• **Data to process**

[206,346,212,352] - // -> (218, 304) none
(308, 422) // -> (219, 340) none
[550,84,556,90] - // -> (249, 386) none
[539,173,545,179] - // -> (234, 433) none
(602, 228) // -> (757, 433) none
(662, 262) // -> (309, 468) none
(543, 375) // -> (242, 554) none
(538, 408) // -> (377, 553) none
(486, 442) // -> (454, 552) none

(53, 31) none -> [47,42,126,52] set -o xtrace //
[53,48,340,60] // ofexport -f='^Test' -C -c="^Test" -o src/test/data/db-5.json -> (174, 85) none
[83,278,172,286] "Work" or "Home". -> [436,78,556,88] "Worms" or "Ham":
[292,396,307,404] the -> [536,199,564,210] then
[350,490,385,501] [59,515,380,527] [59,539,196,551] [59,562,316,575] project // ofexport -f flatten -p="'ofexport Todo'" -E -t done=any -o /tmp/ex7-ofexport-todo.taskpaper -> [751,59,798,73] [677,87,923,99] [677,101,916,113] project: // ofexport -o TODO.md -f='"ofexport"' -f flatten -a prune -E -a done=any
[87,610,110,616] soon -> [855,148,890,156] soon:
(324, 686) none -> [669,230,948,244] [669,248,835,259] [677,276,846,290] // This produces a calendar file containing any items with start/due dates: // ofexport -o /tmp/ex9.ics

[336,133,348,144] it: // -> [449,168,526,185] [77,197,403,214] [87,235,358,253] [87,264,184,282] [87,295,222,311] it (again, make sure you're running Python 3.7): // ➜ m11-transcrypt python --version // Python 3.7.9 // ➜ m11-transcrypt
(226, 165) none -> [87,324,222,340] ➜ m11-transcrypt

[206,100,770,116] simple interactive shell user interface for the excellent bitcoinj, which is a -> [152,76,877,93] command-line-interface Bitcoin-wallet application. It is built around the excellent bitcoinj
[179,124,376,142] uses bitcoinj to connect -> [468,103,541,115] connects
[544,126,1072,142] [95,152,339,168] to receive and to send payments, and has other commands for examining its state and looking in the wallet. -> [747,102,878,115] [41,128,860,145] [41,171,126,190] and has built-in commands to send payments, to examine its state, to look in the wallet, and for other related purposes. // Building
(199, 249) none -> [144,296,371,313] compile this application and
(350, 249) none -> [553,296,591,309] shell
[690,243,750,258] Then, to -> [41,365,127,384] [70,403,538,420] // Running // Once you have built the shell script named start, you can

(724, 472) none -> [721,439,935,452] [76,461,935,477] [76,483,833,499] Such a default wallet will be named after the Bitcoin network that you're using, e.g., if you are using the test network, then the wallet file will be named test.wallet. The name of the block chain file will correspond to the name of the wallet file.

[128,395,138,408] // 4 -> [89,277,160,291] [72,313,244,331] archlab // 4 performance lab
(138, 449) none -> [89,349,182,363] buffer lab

• **Exercise details**
Could you restate, word for word, the lines above from the one with "[539,173,545,179] - // -> (234, 433) none" to the one with "[292,396,307,404] the ->", both included?

• **Final answer**
[539,173,545,179] - // -> (234, 433) none
(602, 228) // -> (757, 433) none
(662, 262) // -> (309, 468) none
(543, 375) // -> (242, 554) none
(538, 408) // -> (377, 553) none
(486, 442) // -> (454, 552) none

(53, 31) none -> [47,42,126,52] set -o xtrace //
[53,48,340,60] // ofexport -f='^Test' -C -c="^Test" -o src/test/data/db-5.json -> (174, 85) none
[83,278,172,286] "Work" or "Home". -> [436,78,556,88] "Worms" or "Ham":
[292,396,307,404] the -> [536,199,564,210] then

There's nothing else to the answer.